Eppure proprio in Lombardia i privati fanno affari d’oro: nel 2014 il gruppo San Donato ha fatturato 1,387 miliardi di euro. La redditività dell’azienda, proprietaria di 17 ospedali fra cui il Policlinico di San Donato e il San Raffaele, è stata pari al 12,7% del giro d’affari generando in quattro anni (2010-2014) un aumento degli utili di 27,6 milioni. Inoltre il San Donato è solo la punta di diamante di un sistema privato che nella sanità produce profitti ormai da anni. Secondo uno studio di Mediobanca, nel 2014 i primi cinque gruppi ospedalieri italiani hanno intascato 85 milioni di utili, quasi il doppio rispetto all’anno prima: il San Donato dei Rotelli, l’Humanitas dei Rocca, la GVM-Gruppo villa Santa Maria dei Sansavini, la Servisan dei De Salvo e lo IEO-Istituto europeo di oncologia, fondato da Umberto Veronesi e controllato dalla triade Mediobanca-Unicredit-Unipol, hanno fatturato 2,86 miliardi, ben 700 milioni in più rispetto al 2010. Merito del fatto che queste cinque strutture hanno a disposizione 10.144 posti letto, quasi tutti accreditati con il servizio nazionale. “Senza fare di tutta l’erba un fascio, i privati riescono a fare utili perché fanno dumping sul costo del lavoro con una qualità dei servizi che è tutta da verificare”, contesta Troise. Per non tacere casi gravissimi emersi proprio in Lombardia come quello della Clinica Santa Rita dove venivano effettuati interventi inutili solo per ottenere i rimborsi dal servizio sanitario nazionale.

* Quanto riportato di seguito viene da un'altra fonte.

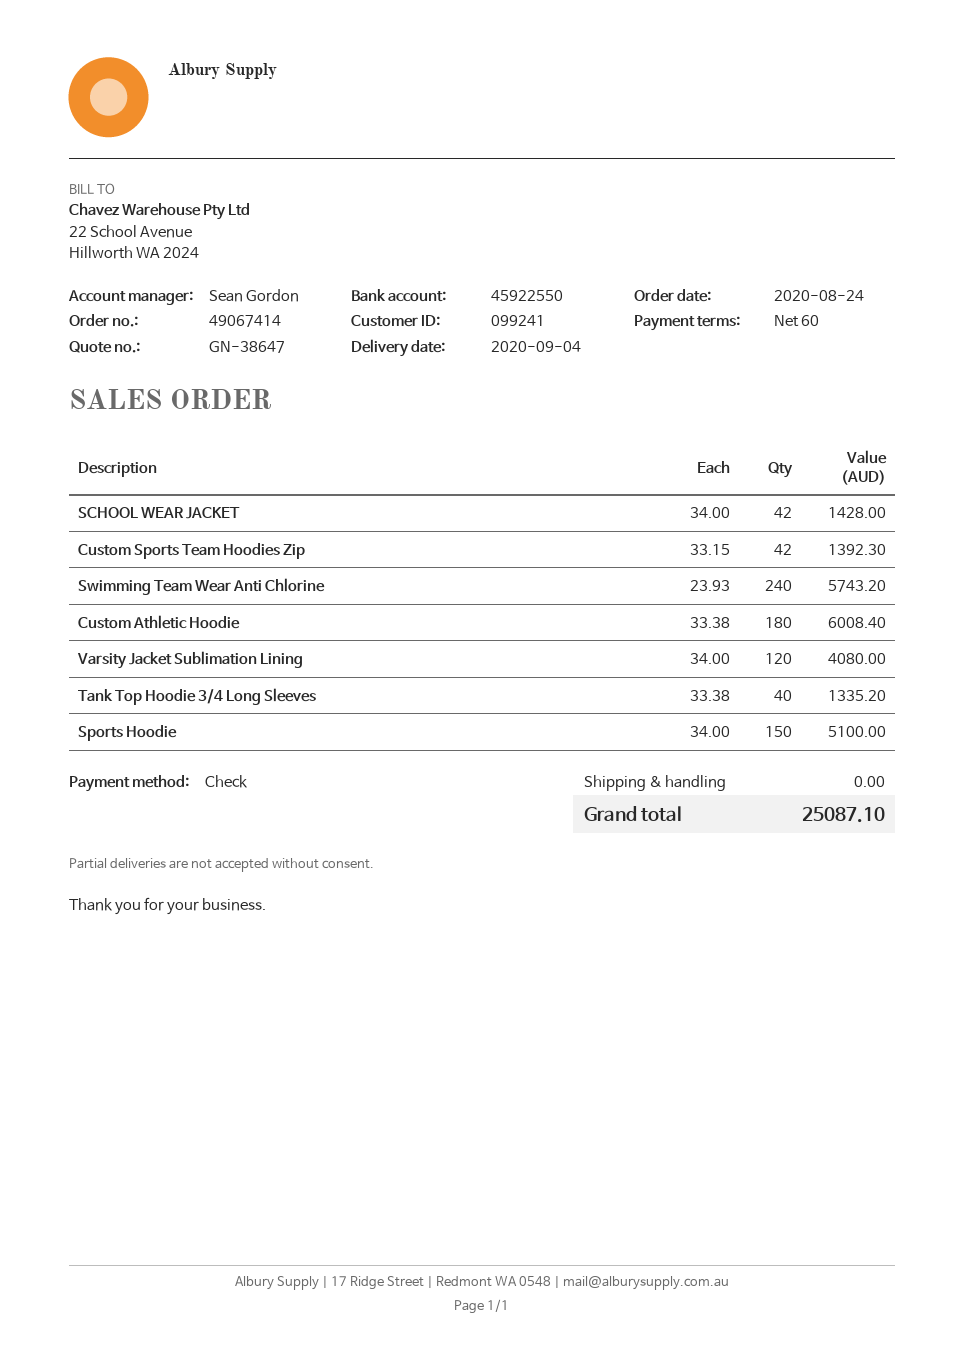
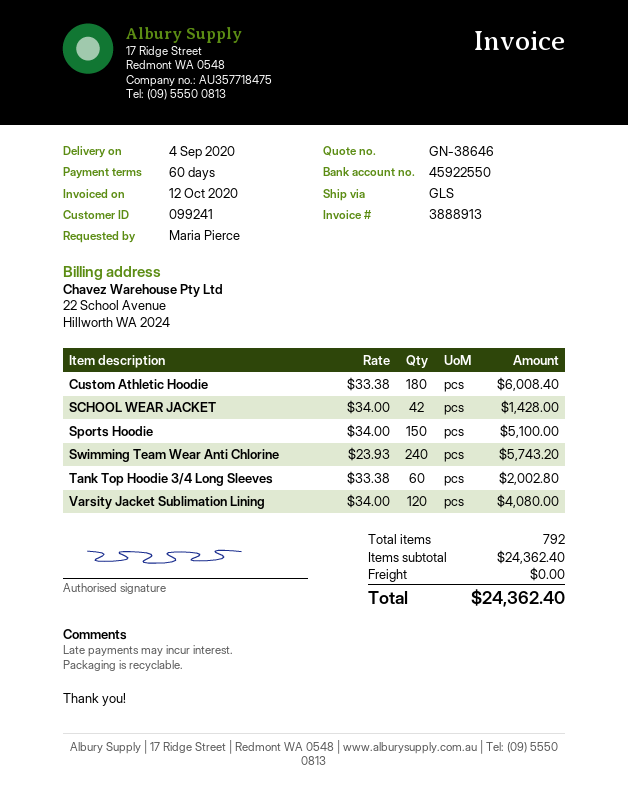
quote number: GN-38647 -> GN-38646
Custom Sports Team Hoodies Zip: 42 x 33.15 = 1392.30 -> none
Tank Top Hoodie 3/4 Long Sleeves: 40 x 33.38 = 1335.20 -> 60 x 33.38 = 2002.80
total: 25087.10 -> 24362.40

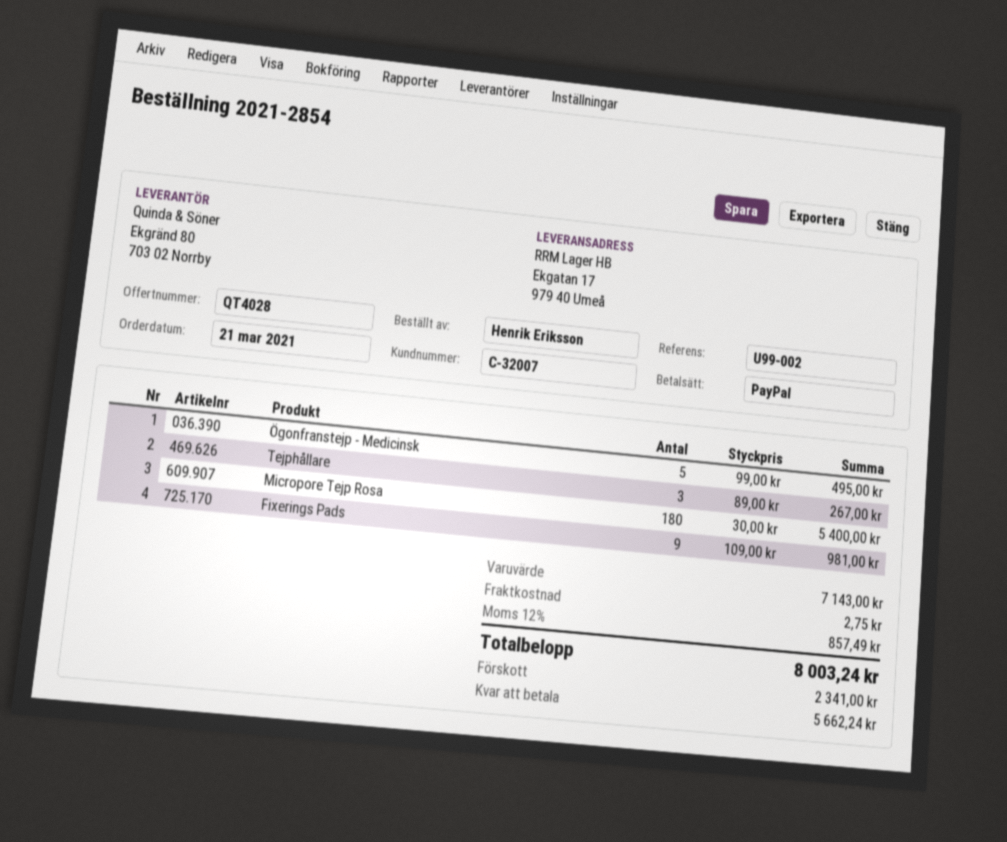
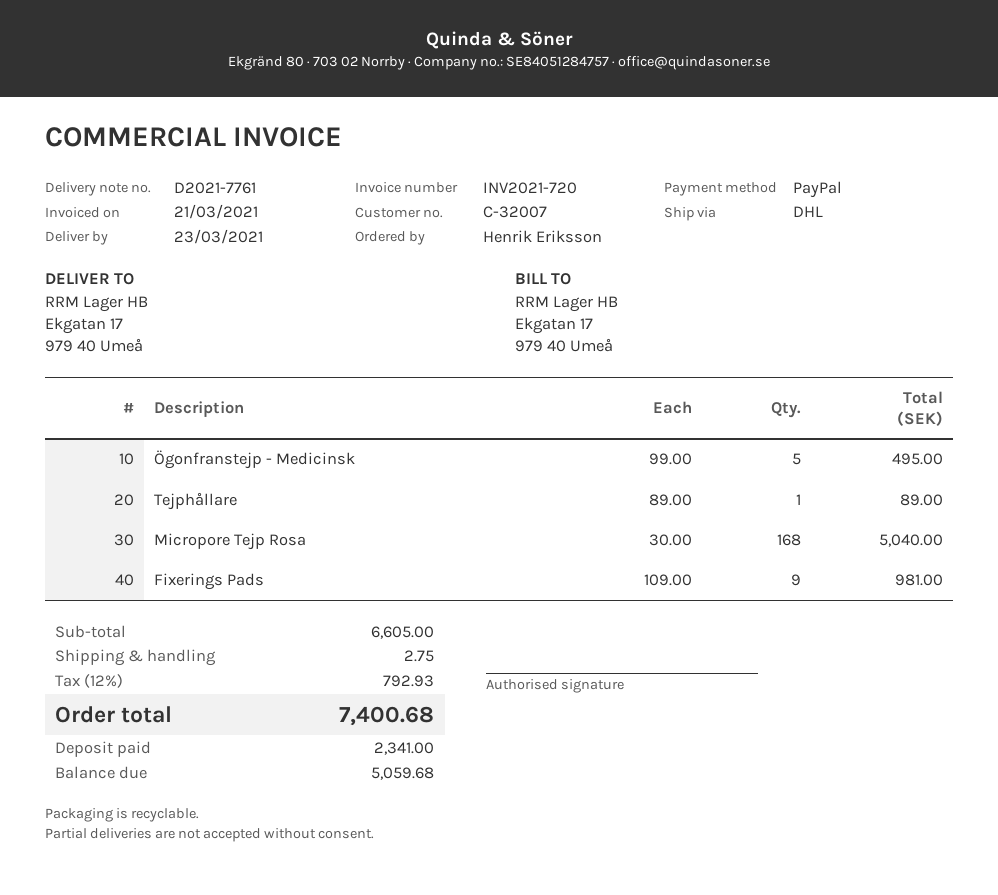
Tejphållare: 3 x 89.00 = 267.00 -> 1 x 89.00 = 89.00
Micropore Tejp Rosa: 180 x 30.00 = 5400.00 -> 168 x 30.00 = 5040.00
subtotal: 7143.00 -> 6605.00
tax: 12% = 857.49 -> 12% = 792.93
total: 8003.24 -> 7400.68
balance: 5662.24 -> 5059.68

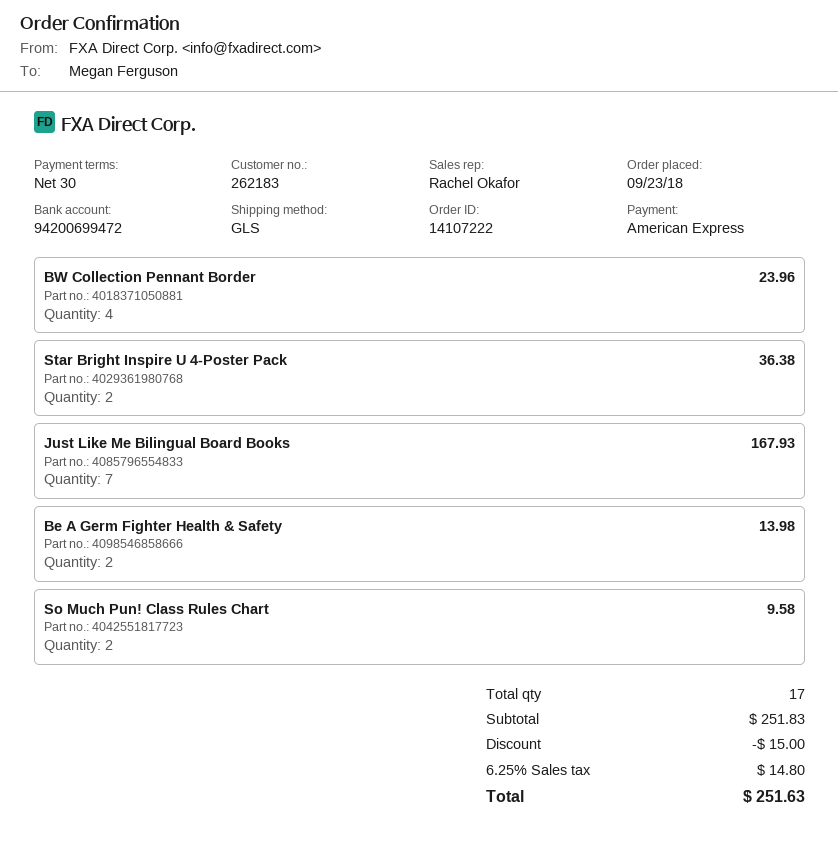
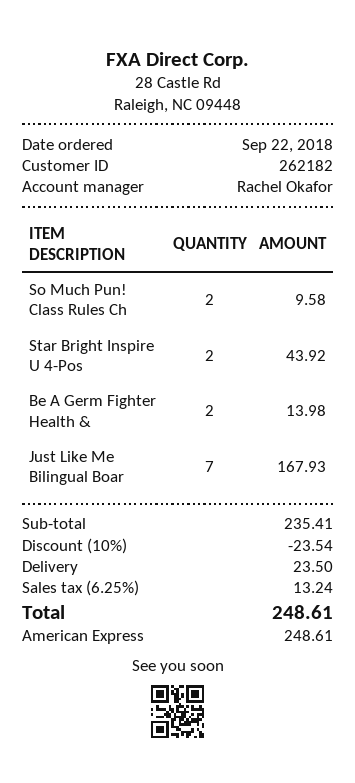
order date: 2018-09-23 -> 2018-09-22
customer number: 262183 -> 262182
BW Collection Pennant Border: 4 for 23.96 -> none
Star Bright Inspire U 4-Poster Pack: 2 for 36.38 -> 2 for 43.92
subtotal: 251.83 -> 235.41
discount: 15.00 -> 23.54
shipping: none -> 23.50
tax: 6.25% = 14.80 -> 6.25% = 13.24
total: 251.63 -> 248.61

In un certo senso, dalla situazione finanziaria delle strutture pubbliche e private lombarde arriva la prova di una progressiva “privatizzazione” della sanità che si manifesta, secondo l’Anaao, con la progressiva contrazione del ruolo del pubblico in nome del risanamento dei conti. “Invece di rifugiarsi in luoghi comuni – conclude il segretario dell’Anaao Assomed – la politica deve pronunciarsi sulla volontà o meno di garantire i livelli essenziali di assistenza in maniera omogenea, declinando il diritto alla salute allo stesso modo in tutta l’Italia Deve impegnare risorse a garanzia della sostenibilità di un settore in cui l’ampliamento dell’intervento dei privati vede anche la partecipazione dello Stato che scommette contro se stesso, investendo nella sanità privata i soldi dei libretti postali”. Il riferimento è alla scelta del fondo F2i, partecipato dalla Cassa Depositi e Prestiti: il braccio finanziario dello Stato ha recentemente investito nel gruppo delle residenze per anziani Kos, di proprietà della famiglia De Benedetti. Evidentemente, viste le prospettive della sanità pubblica, a via Goito devono aver pensato che si trattasse di un buon affare.